Want Some Freedom
The African Brothers
Easy Star Records
October 22, 2001

Track list
  1. Lead Us Father
  2. Torturing
  3. Torturing Dub
  4. Mystery Of Nature
  5. Want Some Freedom
  6. Practice What You Preach
  7. Things And Time
  8. Hold Tight
  9. Just Can't Please
  10. Righteous Kingdom
  11. Party Night
  12. A Still Tongue
  13. A Still Dub
  14. Youths Of Today
  15. King Son
  16. Lead Us Dub
Rating : from 5 (excellent) to 1 (poor)
Vocals : 5 Backing : 4/5 Production : 4/5 Sound quality : 4 Sleeve : 4
The New York based label Easy Star Records has established itself as a major independent record label with it's quality releases on several 7" singles and a batch of excellent albums. From their first release, the excellent compilation set "Easy Star Volume 1" to the awesome Sugar Minott vintage set "Rare Gems", they have set a standard with highlights being the two Black Roots "Hidden Treasures" compilations and the 1979 Sugar Minott classic "Ghetto-ology + Dub".

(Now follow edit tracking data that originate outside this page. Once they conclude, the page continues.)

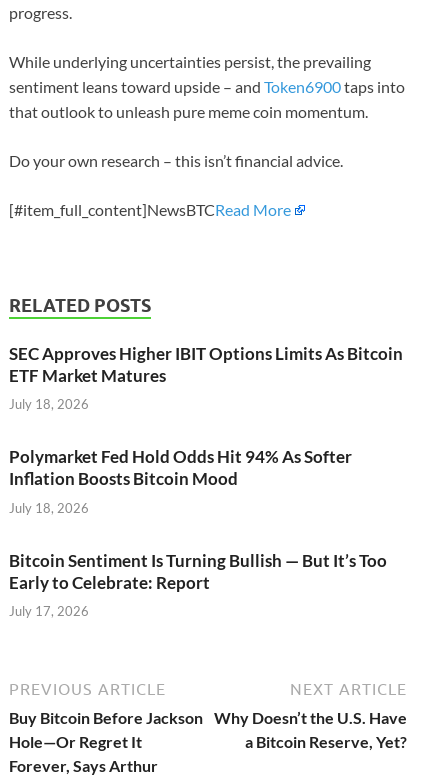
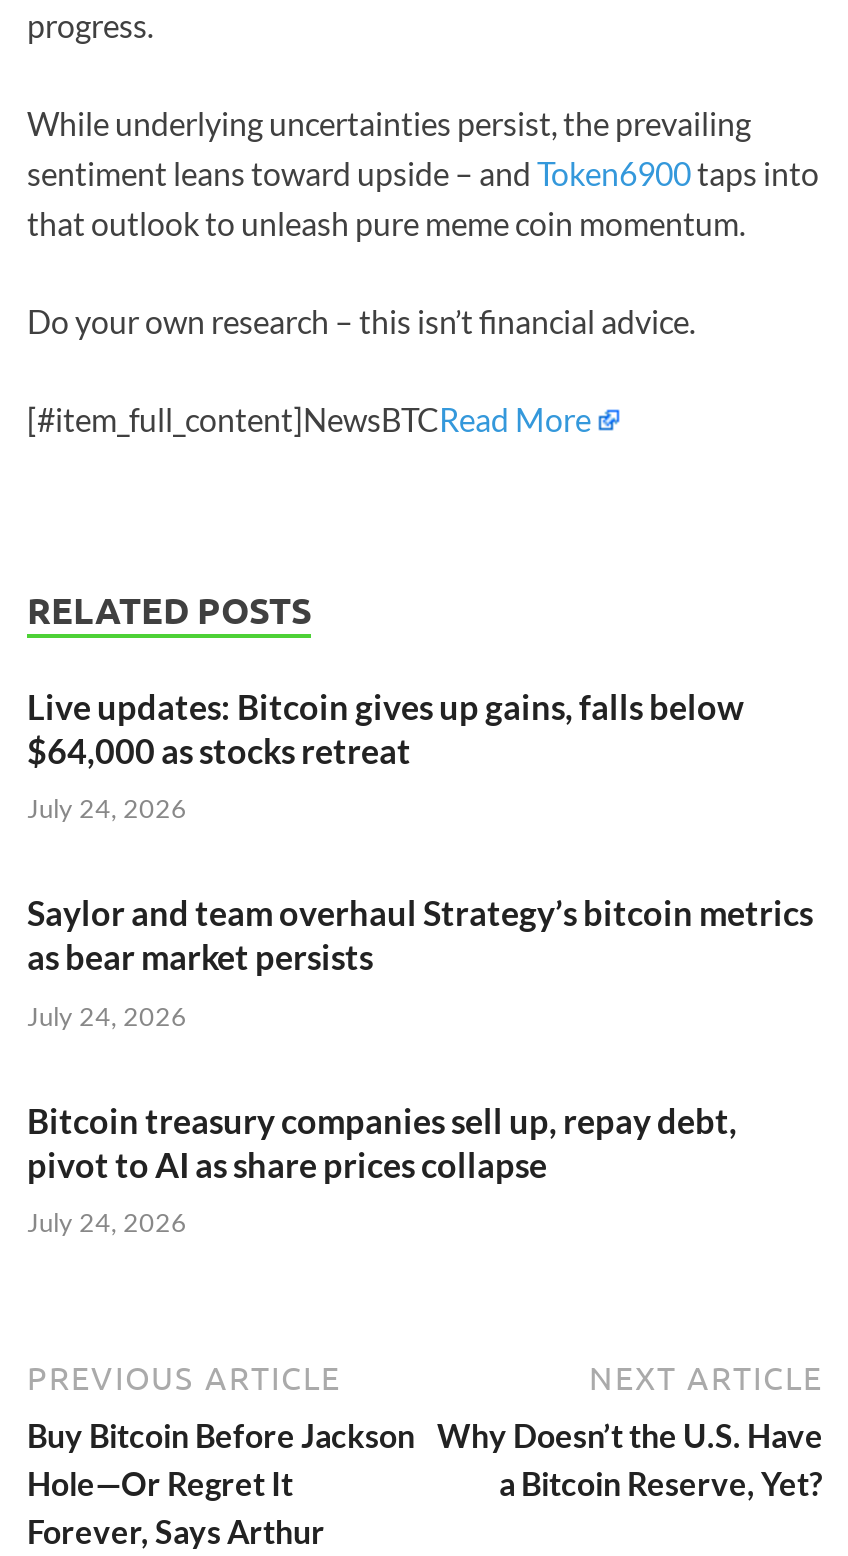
- SEC Approves Higher IBIT Options Limits As Bitcoin
- ETF Market Matures
+ Live updates: Bitcoin gives up gains, falls below
+ $64,000 as stocks retreat

- July 18, 2026
+ July 24, 2026

- Polymarket Fed Hold Odds Hit 94% As Softer
- Inflation Boosts Bitcoin Mood
+ Saylor and team overhaul Strategy’s bitcoin metrics
+ as bear market persists

- July 18, 2026
+ July 24, 2026

- Bitcoin Sentiment Is Turning Bullish — But It’s Too
- Early to Celebrate: Report
+ Bitcoin treasury companies sell up, repay debt,
+ pivot to AI as share prices collapse

- July 17, 2026
+ July 24, 2026
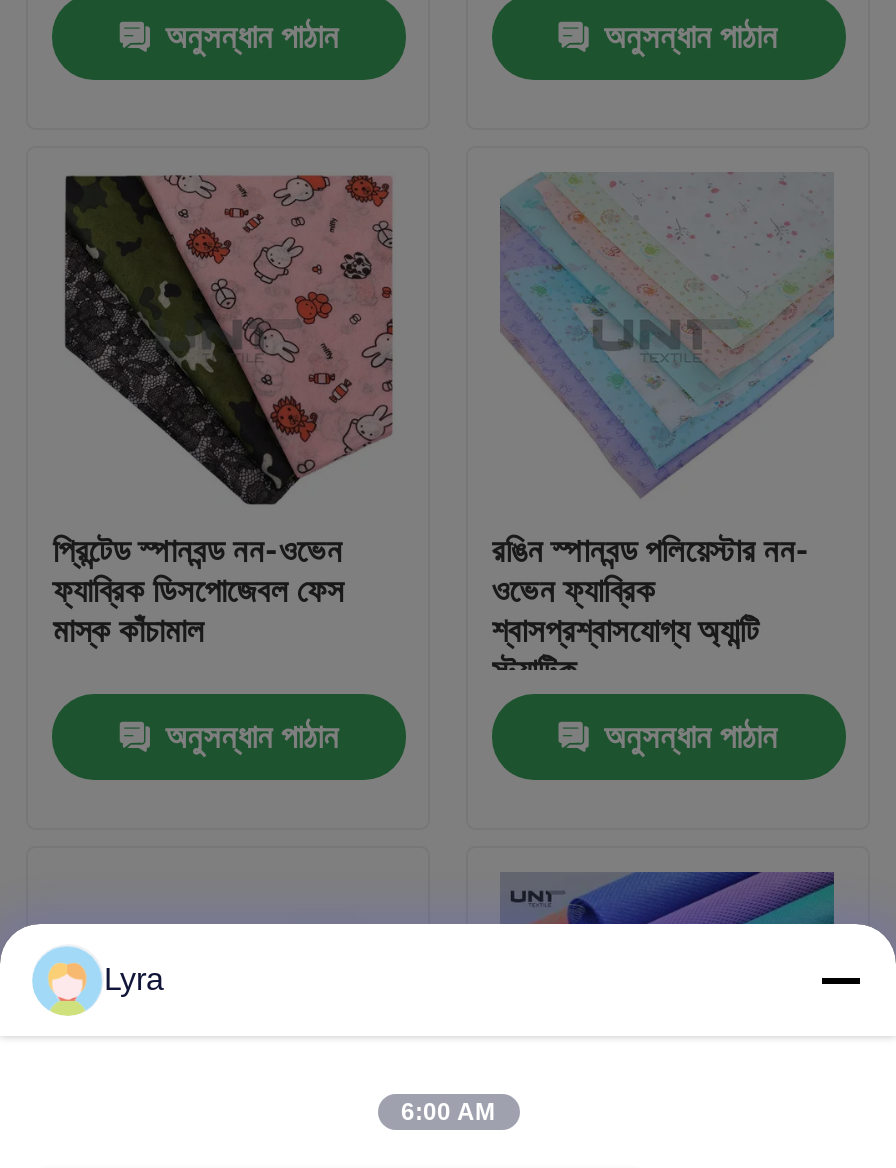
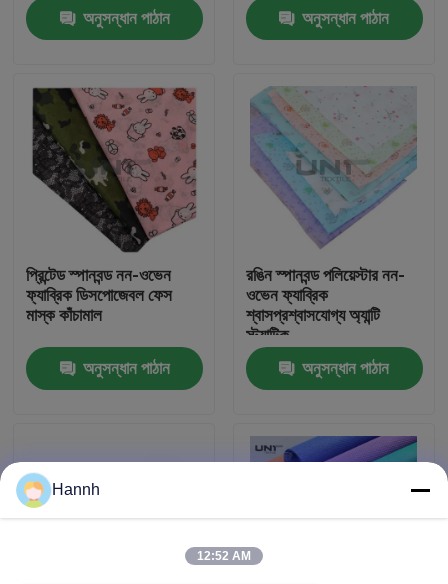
- Lyra
+ Hannh

- 6:00 AM
+ 12:52 AM
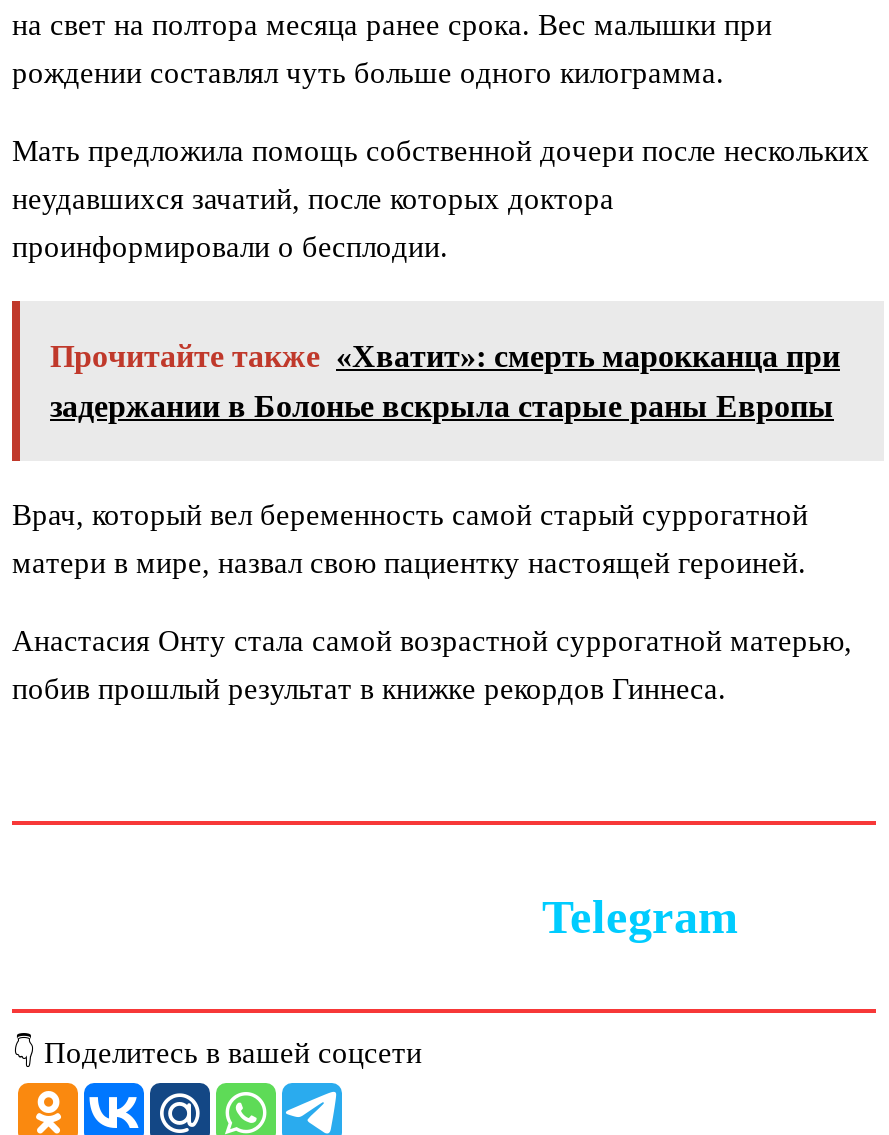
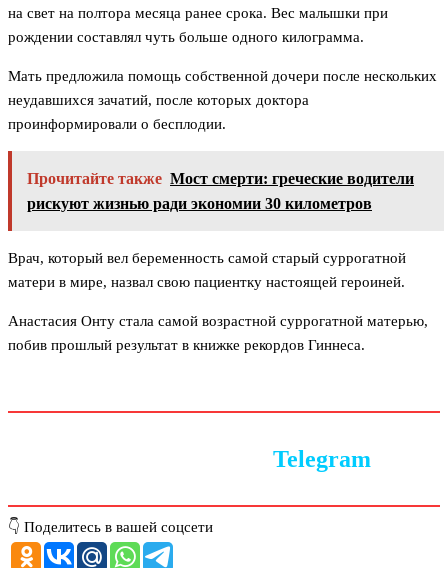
- Прочитайте также «Хватит»: смерть марокканца при
+ Прочитайте также Мост смерти: греческие водители

- задержании в Болонье вскрыла старые раны Европы
+ рискуют жизнью ради экономии 30 километров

For the past two years, the label has exposed the reggae massive to the wonderful musical world of Sugar Minott. Its latest release is a top-notch collection of rare songs recorded by Sugar Minott's first group, The African Brothers. The group was formed in 1969 by three Kingston teenagers, Lincoln 'Sugar' Minott, Winston 'Tony Tuff' Morris and Derrick 'Bubbles' Howard. The harmony trio was influenced by groups such as The Abyssinians, The Heptones, The Gaylads and vocalists like Burning Spear. Tony Tuff was the most accomplished musician and writer of the three, so he was often the one to come up with the basic foundations of their songs, whilst Sugar and Bubbles contributed harmonies and ideas for arrangements. Their first chance came when producer Rupie Edwards became interested in the three youths and in 1970 he cut the majestic tune Mystery Of Nature. Other producers like Coxsone Dodd and Winston Blake followed and the band enjoyed notable successes with the hits Righteous Kingdom, Lead Us Father, Party Night and Hold Tight. By the early to mid seventies, the group decided to pool their monies and start producing records for themselves. During this period they recorded some of their best tunes, including Torturing, Want Some Freedom and Practice What You Preach. By the end of the decade each of the three had decided to pursue solo work and stopped recording together. Sugar Minott became one of reggae's most beloved vocalists, Tony Tuff, while less prolific, continued to release quality music and Derrick Howard concentrated his efforts as a producer.

Thirty-two years after the group's inception, "Want Some Freedom" becomes the first African Brothers full-length release, collecting 13 vocal tracks and three dubs. The result is a beautiful album filled with scorchers from beginning to end, ranging from roots and culture tunes to sweet lovers tunes. The awesome roots tune Lead Us Father opens the album, followed by our favorite track Torturing, a yearning lovers song with exquisite harmonies by Sugar and Eric. The excellent dub is added as a fitting bonus track. The title track Want Some Freedom shows the trio in topform as they cry out "I and I want some freedom". The tune Things And Time is one of those rare songs which instantly grabs you and evokes a strong familiar feeling as if the song has always been in your mind! After the hit Hold Tight comes Just Can't Please, a vibrant song that speaks from the heart. Tommy McCook's flute plays a dominant role in Righteous Kingdom, a song that captures the ethereal spirit of the roots reggae days of that period. The dancefloor killer Party Night is pure niceness and evokes just the right vibes for a reggae party. The track A Still Tongue comes up complete with a pumping dub. Before the last tune - Lead Us Dub - starts spinning you'll get treated to a rousingly devout performance called King Son.

"Want Some Freedom" is beyond criticism and, yes, it's another essential Easy Star Records purchase!